- Blackwall
- Coordinates: 41°18′S 146°58′E﻿ / ﻿41.300°S 146.967°E
- Country: Australia
- State: Tasmania
- Region: Launceston
- LGA: West Tamar;
- Location: 221 km (137 mi) N of Hobart; 24 km (15 mi) NW of Launceston; 2 km (1.2 mi) E of Exeter; 21 km (13 mi) SE of Beaconsfield;

Government
- • State electorate: Bass;
- • Federal division: Bass;

Population
- • Total: 270 (2016)
- Postcode: 7275
Localities around Blackwall
| Gravelly Beach | Gravelly Beach | Tamar River |
| Exeter | Blackwall | Tamar River |
| Lanena | Lanena | Tamar River |

= Blackwall, Tasmania =

Blackwall is a rural locality in the local government area (LGA) of West Tamar in the Launceston LGA region of Tasmania, Australia. The locality is about 21 km south-east of the town of Beaconsfield. The 2016 census recorded a population of 270 for the state suburb of Blackwall.
It is a small town located near Gravelly Beach on the western side of the Tamar River, north of Launceston.

==History==
Named after Blackwall on the River Thames in England, it was likewise a noted shipbuilding centre.

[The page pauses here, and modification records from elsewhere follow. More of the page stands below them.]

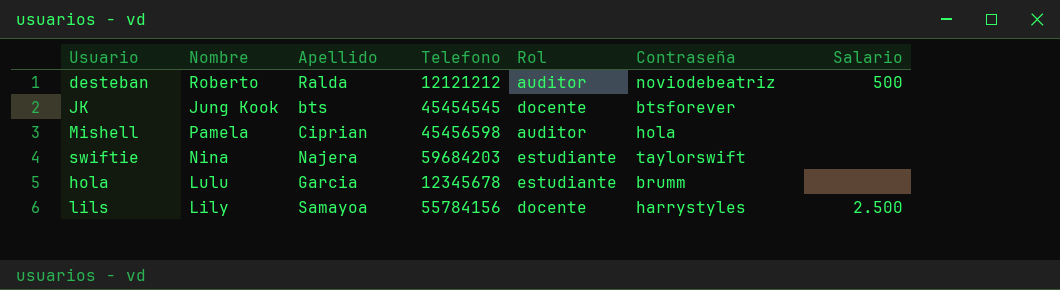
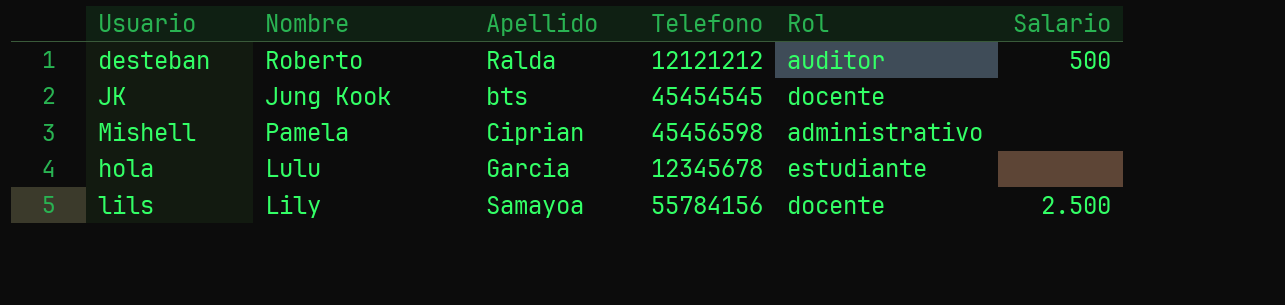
column Contraseña | position: 6 -> none
row swiftie: Nina | Najera | 59684203 | estudiante | taylorswift | none -> none
Mishell | Rol: auditor -> administrativo

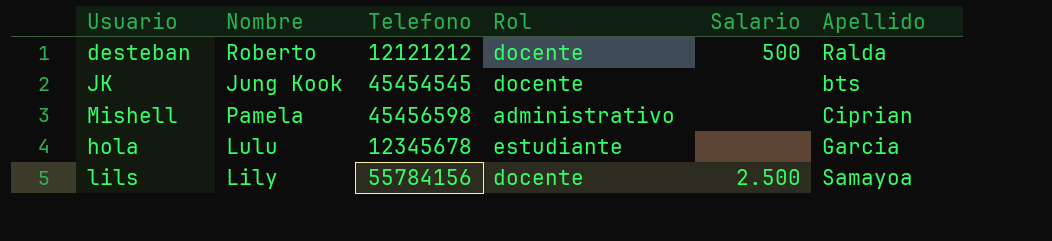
column Apellido | position: 3 -> 6
desteban | Rol: auditor -> docente

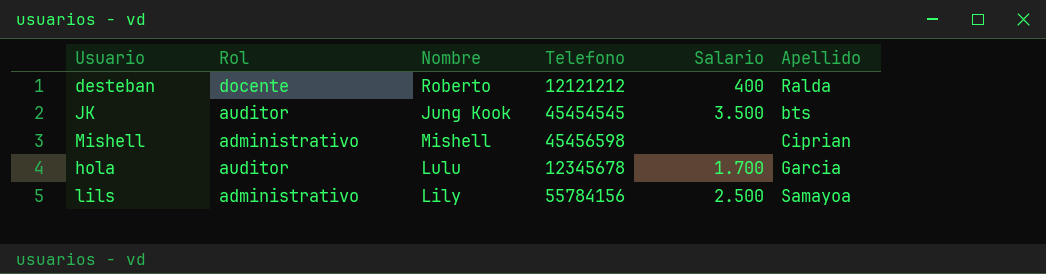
column Rol | position: 4 -> 2
desteban | Salario: 500 -> 400
JK | Rol: docente -> auditor
JK | Salario: none -> 3.500
Mishell | Nombre: Pamela -> Mishell
hola | Rol: estudiante -> auditor
hola | Salario: none -> 1.700
lils | Rol: docente -> administrativo

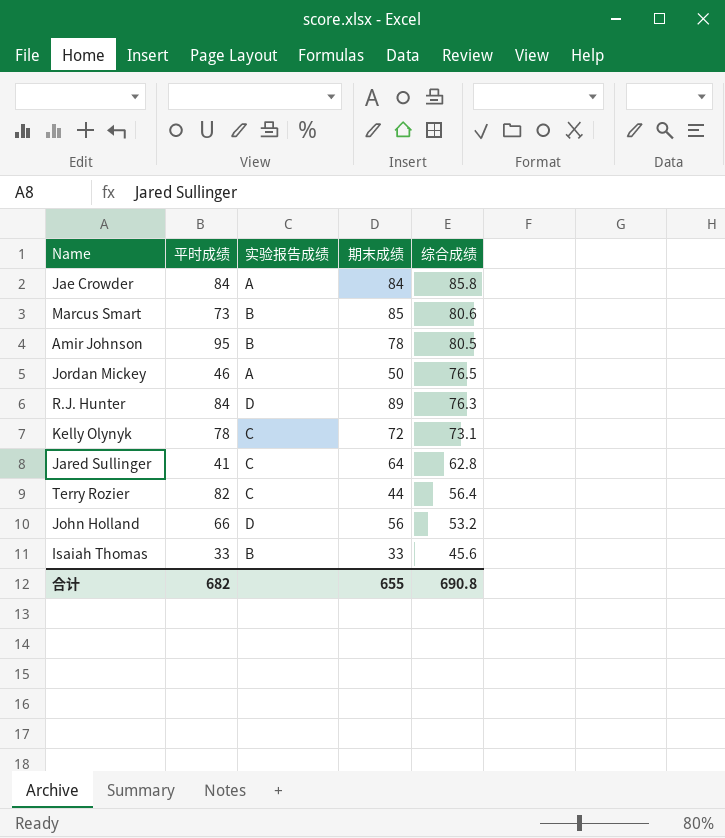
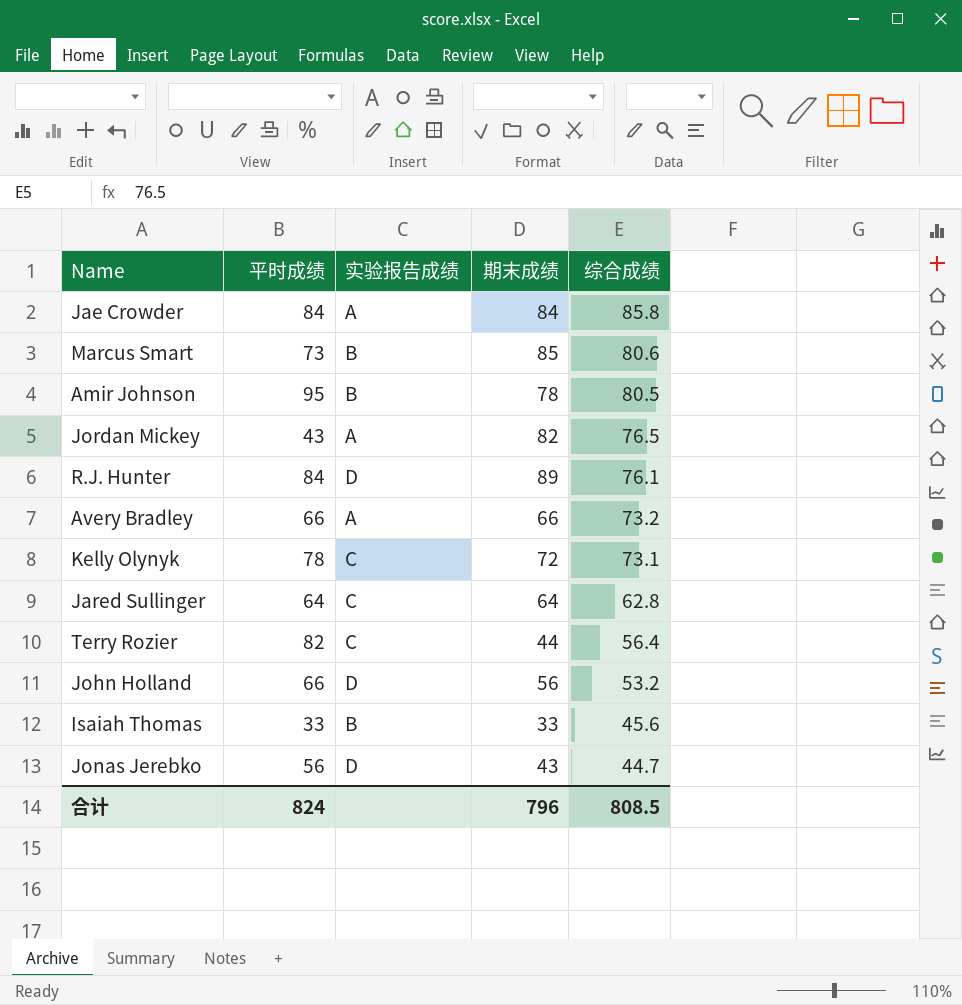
Jordan Mickey | 平时成绩: 46 -> 43
Jordan Mickey | 期末成绩: 50 -> 82
R.J. Hunter | 综合成绩: 76.3 -> 76.1
row Avery Bradley: none -> 66 | A | 66 | 73.2
Jared Sullinger | 平时成绩: 41 -> 64
row Jonas Jerebko: none -> 56 | D | 43 | 44.7
合计 | 平时成绩: 682 -> 824
合计 | 期末成绩: 655 -> 796
合计 | 综合成绩: 690.8 -> 808.5

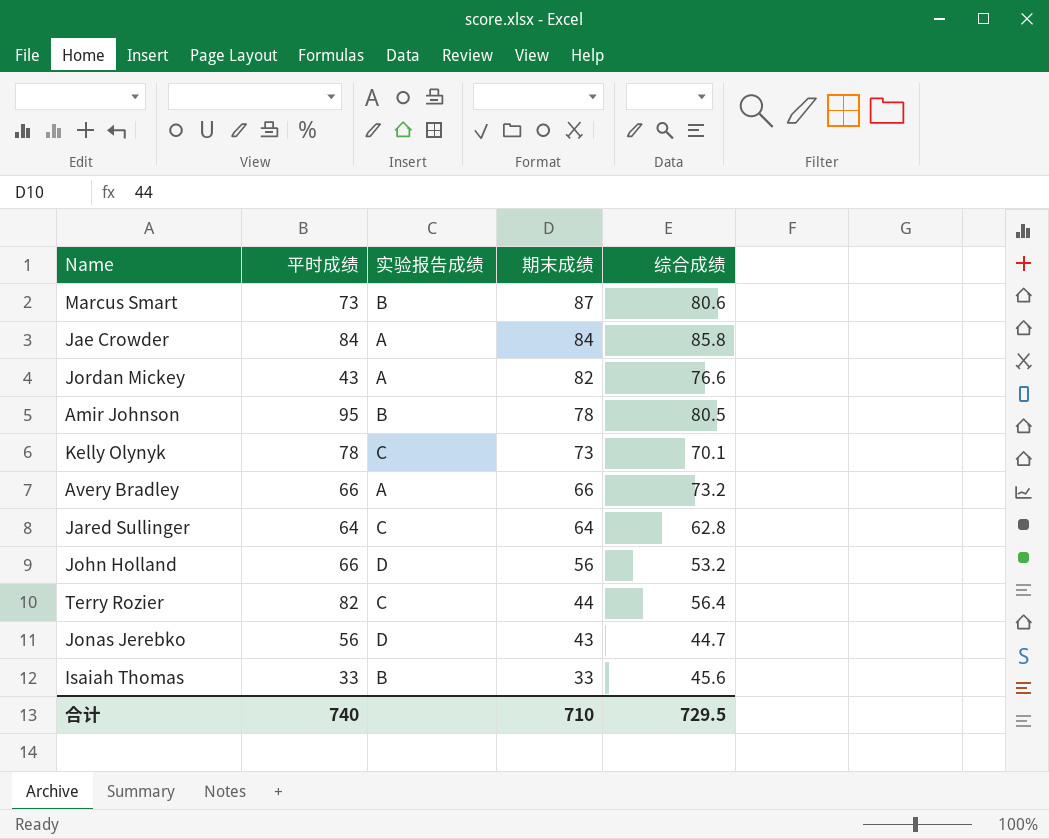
row order: 综合成绩 descending -> 期末成绩 descending
row R.J. Hunter: 84 | D | 89 | 76.1 -> none
Marcus Smart | 期末成绩: 85 -> 87
Jordan Mickey | 综合成绩: 76.5 -> 76.6
Kelly Olynyk | 期末成绩: 72 -> 73
Kelly Olynyk | 综合成绩: 73.1 -> 70.1
合计 | 平时成绩: 824 -> 740
合计 | 期末成绩: 796 -> 710
合计 | 综合成绩: 808.5 -> 729.5

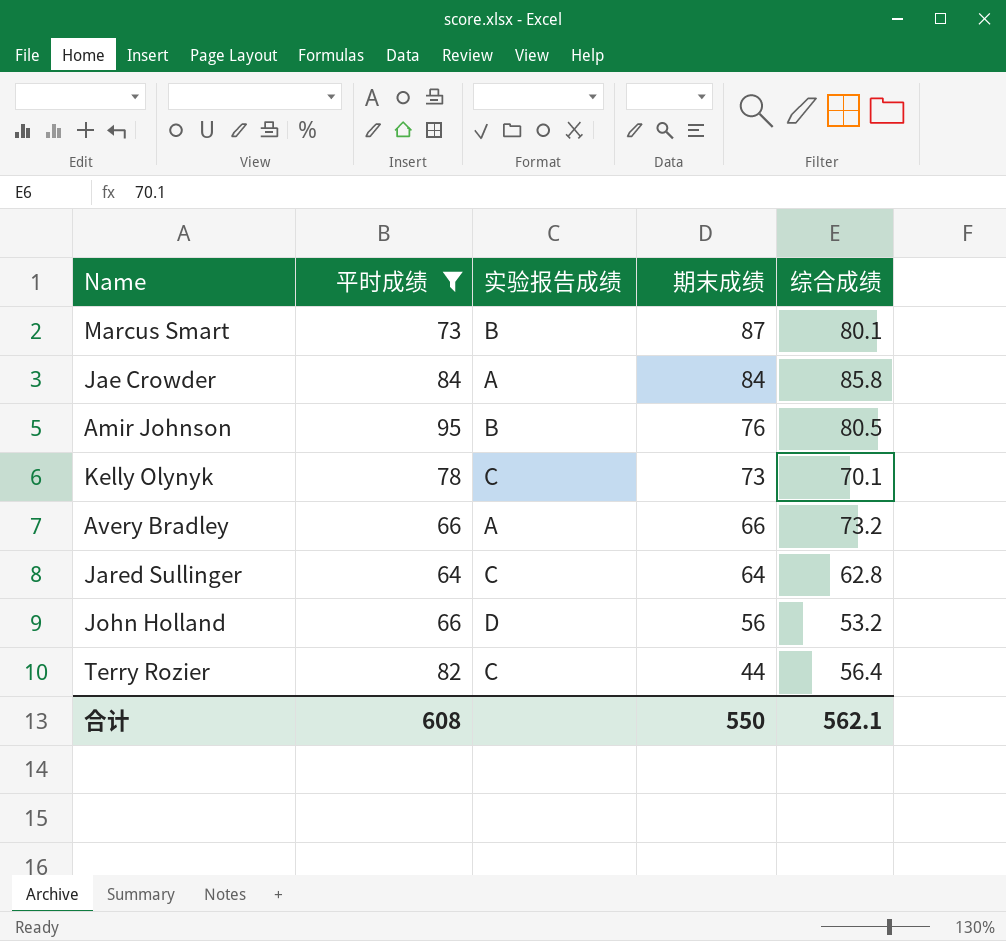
filter: none -> 平时成绩 >= 64
Marcus Smart | 综合成绩: 80.6 -> 80.1
Amir Johnson | 期末成绩: 78 -> 76
合计 | 平时成绩: 740 -> 608
合计 | 期末成绩: 710 -> 550
合计 | 综合成绩: 729.5 -> 562.1

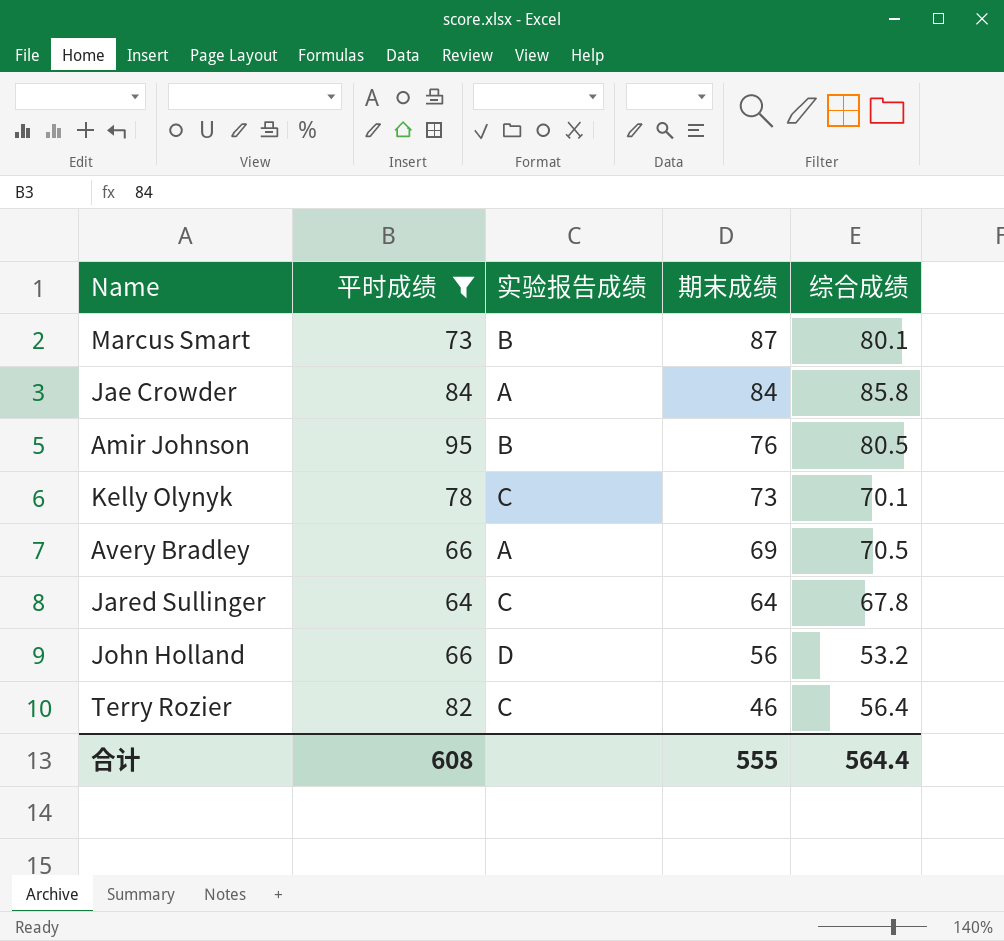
Avery Bradley | 期末成绩: 66 -> 69
Avery Bradley | 综合成绩: 73.2 -> 70.5
Jared Sullinger | 综合成绩: 62.8 -> 67.8
Terry Rozier | 期末成绩: 44 -> 46
合计 | 期末成绩: 550 -> 555
合计 | 综合成绩: 562.1 -> 564.4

The second-largest ship built in Tasmania during the 19th century, the 547-ton barque Harpley, was launched here in 1847.
Blackwall was gazetted as a locality in 1966.
Lanena Post Office opened on 1 April 1911, was renamed Blackwall in 1968, and closed in 1975.

==Geography==
The waters of the Tamar River estuary form the eastern boundary. Stony Brook forms the northern boundary.

==Road infrastructure==
Route C728 (Gravelly Beach Road) passes through from south-west to north-east.